This is an enchanting set of the Eight Auspicious Symbols of Buddhism crafted from brass with each symbol atop a lovely floral base. Own a set for all-around good luck and blessings.
The Eight Auspicious Objects are a group of lucky Buddhist symbols that appear on many Buddhist textiles, objects, and paintings. Each symbol represents an aspect of Buddhist teaching and when they appear together, their powers are said to multiply.
The eight Buddhist auspicious symbols consist of a parasol, pair of golden fish, the great treasure vase, a lotus, the right-turning conch, the endless knot, the banner of victory, and the wheel of dharma.
These symbols derived from Indian iconography have become especially popular in Tibetan Buddhism. Here are what each of these symbols means and represents.
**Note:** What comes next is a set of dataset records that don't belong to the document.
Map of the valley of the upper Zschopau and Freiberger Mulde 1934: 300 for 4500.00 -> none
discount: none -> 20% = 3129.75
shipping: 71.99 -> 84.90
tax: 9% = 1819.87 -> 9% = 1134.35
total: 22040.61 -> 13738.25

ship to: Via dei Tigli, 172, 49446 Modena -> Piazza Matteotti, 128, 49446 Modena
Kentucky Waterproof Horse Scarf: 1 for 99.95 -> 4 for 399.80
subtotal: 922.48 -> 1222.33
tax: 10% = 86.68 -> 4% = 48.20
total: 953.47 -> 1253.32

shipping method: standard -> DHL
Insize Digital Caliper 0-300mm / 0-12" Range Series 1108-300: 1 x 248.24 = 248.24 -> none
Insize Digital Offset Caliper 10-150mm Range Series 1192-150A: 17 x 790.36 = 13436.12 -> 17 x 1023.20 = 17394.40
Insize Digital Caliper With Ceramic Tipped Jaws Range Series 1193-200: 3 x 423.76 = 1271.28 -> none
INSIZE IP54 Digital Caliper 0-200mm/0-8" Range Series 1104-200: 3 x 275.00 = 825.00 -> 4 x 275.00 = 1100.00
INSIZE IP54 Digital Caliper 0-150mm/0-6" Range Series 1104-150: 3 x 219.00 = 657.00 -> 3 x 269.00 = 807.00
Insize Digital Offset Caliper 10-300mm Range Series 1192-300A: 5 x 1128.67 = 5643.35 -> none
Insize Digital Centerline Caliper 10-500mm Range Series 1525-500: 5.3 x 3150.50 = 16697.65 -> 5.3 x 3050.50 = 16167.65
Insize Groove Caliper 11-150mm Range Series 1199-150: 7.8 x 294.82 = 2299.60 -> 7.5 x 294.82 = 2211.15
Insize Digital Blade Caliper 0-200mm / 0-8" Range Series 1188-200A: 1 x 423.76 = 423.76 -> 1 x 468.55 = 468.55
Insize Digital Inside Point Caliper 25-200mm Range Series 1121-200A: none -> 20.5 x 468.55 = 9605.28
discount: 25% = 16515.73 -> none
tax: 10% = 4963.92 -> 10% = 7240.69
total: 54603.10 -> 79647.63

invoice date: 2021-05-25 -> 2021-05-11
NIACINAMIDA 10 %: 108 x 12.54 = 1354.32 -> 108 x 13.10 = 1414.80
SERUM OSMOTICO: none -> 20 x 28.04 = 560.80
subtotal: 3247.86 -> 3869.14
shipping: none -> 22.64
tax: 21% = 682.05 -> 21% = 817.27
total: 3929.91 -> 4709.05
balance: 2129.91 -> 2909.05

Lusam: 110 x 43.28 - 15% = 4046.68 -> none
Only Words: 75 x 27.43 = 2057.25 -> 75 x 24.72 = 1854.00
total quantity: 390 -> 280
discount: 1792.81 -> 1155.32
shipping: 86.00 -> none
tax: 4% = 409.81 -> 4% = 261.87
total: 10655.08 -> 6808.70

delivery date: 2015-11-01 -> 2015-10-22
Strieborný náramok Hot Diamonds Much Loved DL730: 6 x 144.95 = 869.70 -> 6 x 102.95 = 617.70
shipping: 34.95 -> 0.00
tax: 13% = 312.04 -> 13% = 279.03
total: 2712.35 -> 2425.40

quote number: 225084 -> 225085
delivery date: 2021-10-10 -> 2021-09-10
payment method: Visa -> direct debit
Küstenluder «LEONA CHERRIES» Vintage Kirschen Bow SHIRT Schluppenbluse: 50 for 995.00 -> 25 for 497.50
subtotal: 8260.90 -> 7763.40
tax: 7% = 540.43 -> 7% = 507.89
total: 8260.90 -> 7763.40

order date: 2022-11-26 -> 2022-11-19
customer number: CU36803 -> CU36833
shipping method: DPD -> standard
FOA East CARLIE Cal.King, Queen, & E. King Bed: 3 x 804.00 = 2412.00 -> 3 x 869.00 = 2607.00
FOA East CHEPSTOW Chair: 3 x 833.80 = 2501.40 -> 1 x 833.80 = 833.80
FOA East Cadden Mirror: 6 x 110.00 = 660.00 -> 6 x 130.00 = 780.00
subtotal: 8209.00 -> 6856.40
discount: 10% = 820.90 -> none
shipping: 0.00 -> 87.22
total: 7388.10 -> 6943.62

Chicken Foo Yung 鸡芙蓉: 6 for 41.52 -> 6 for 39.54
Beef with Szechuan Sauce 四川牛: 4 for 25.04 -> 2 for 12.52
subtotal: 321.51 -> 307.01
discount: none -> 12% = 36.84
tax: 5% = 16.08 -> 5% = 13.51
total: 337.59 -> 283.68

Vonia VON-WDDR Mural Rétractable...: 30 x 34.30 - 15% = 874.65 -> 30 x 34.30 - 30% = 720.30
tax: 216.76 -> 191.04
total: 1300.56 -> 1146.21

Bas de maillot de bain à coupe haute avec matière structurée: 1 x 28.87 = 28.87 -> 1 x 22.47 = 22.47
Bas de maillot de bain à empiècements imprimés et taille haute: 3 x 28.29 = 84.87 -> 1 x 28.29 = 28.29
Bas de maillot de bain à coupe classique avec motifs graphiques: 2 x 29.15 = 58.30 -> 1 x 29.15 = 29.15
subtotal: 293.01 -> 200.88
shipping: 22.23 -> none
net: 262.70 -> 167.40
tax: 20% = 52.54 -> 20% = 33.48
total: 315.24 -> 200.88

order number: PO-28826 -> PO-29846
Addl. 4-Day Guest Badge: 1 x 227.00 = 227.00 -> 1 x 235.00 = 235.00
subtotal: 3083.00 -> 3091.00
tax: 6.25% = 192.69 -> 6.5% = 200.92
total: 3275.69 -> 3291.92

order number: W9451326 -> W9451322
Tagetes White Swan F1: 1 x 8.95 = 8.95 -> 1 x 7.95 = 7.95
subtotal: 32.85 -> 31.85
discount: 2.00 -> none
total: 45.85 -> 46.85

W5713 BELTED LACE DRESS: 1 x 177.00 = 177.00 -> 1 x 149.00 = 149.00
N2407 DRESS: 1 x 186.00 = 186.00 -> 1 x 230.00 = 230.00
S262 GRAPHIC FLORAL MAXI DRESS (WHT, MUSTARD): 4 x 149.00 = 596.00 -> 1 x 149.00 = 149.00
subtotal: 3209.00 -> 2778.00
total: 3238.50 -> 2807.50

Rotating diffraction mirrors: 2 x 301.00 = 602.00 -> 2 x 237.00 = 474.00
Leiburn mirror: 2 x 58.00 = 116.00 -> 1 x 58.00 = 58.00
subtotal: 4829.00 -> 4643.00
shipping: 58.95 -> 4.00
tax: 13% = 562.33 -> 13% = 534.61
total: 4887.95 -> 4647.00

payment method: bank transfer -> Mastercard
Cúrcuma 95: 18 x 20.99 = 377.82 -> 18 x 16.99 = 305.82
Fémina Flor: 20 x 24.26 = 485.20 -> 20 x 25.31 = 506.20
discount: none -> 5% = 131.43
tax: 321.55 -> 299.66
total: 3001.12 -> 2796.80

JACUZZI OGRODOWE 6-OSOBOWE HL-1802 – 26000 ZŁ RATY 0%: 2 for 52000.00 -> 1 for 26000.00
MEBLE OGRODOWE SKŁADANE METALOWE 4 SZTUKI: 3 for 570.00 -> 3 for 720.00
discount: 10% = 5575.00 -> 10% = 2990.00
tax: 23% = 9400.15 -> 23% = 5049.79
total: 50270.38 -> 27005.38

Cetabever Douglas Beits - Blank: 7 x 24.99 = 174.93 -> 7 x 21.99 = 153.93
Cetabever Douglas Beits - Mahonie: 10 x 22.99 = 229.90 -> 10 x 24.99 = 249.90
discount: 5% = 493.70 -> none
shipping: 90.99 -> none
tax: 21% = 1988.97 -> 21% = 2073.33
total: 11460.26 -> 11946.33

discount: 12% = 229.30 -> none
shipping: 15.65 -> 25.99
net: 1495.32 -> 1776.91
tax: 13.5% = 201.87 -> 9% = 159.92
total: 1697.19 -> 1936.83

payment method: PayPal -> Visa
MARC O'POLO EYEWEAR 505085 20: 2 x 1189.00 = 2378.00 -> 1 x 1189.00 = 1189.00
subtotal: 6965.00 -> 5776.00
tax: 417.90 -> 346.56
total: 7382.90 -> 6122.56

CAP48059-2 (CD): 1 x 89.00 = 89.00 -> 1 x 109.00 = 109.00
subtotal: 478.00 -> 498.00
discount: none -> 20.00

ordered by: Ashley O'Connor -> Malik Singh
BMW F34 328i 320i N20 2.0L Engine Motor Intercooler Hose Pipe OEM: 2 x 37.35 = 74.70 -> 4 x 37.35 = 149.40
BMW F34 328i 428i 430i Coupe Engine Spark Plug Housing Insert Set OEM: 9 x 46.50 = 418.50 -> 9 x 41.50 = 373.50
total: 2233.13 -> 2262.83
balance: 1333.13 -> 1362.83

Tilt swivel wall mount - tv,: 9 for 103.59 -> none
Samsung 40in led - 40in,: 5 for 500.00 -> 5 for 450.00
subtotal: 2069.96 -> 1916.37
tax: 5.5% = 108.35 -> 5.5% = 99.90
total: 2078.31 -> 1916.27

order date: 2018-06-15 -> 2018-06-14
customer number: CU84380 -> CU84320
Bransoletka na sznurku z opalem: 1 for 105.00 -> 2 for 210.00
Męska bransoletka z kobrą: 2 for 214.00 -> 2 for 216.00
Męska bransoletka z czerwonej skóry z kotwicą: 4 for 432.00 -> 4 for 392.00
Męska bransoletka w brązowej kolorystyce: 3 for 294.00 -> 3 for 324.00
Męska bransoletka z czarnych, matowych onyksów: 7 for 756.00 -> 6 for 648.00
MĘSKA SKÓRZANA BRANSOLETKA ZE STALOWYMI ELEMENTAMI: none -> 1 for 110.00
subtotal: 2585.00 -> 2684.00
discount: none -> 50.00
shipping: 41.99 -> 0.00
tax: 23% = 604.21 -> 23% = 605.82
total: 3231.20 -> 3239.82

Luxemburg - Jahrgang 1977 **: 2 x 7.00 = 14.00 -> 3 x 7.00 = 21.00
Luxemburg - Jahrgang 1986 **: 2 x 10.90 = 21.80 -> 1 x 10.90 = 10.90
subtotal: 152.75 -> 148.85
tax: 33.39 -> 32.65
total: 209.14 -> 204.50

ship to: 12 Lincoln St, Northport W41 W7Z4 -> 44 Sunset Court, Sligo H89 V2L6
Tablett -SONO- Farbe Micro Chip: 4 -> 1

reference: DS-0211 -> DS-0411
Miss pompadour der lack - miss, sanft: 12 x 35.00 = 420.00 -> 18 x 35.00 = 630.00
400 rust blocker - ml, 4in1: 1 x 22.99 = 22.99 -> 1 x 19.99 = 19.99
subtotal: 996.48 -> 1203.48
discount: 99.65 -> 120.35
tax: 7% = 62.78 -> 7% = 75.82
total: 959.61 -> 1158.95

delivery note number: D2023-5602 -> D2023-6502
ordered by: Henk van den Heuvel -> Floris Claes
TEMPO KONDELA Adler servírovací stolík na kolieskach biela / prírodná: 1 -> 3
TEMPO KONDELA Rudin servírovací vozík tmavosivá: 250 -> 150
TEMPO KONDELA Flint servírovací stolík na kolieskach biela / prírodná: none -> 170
Parasol (Chattra) – royalty and spiritual power and protection from suffering, desire, obstacles, and illness. The parasol dome can symbolize wisdom and the hanging skirt, compassion.
Golden Fishes (Suvarnamatsya) – happiness, freedom, abundance, good fortune, fertility, and salvation.
Treasure Vase (Kalasha) – spiritual and material abundance. The ‘inexhaustible treasures’ possess special qualities so that however much is removed from the vase, it will always remain full. Therefore it symbolizes long life and prosperity.
Lotus (Padma) – mental and spiritual purity. It is able to grow and blossom from the muddy water.
Conch Shell (sankha) – It is a symbol of power and sovereignty, the sound believed to banish evil spirits, scare away harmful creatures and avert natural disasters. Buddhism adopted it as a symbol of religious sovereignty and an emblem that spreads the truth of dharma.
Endless Knot (Shrivasta) – The endless knot overlaps without a beginning or an end, symbolizing the Buddha’s endless wisdom and compassion. It indicates continuity as the underlying reality of existence.
Victory Banner (Dhvaja) – the victory of the Buddha’s teachings, enlightenment, and wisdom over ignorance.
Wheel (Dharmachakra) – Buddhism adopted the wheel to symbolize the teachings of the Budhha. Also known as the wheel of law. In Tibetan, this means ‘the wheel of transformation’ or spiritual change, and can represent the overcoming of all obstacles and illusions.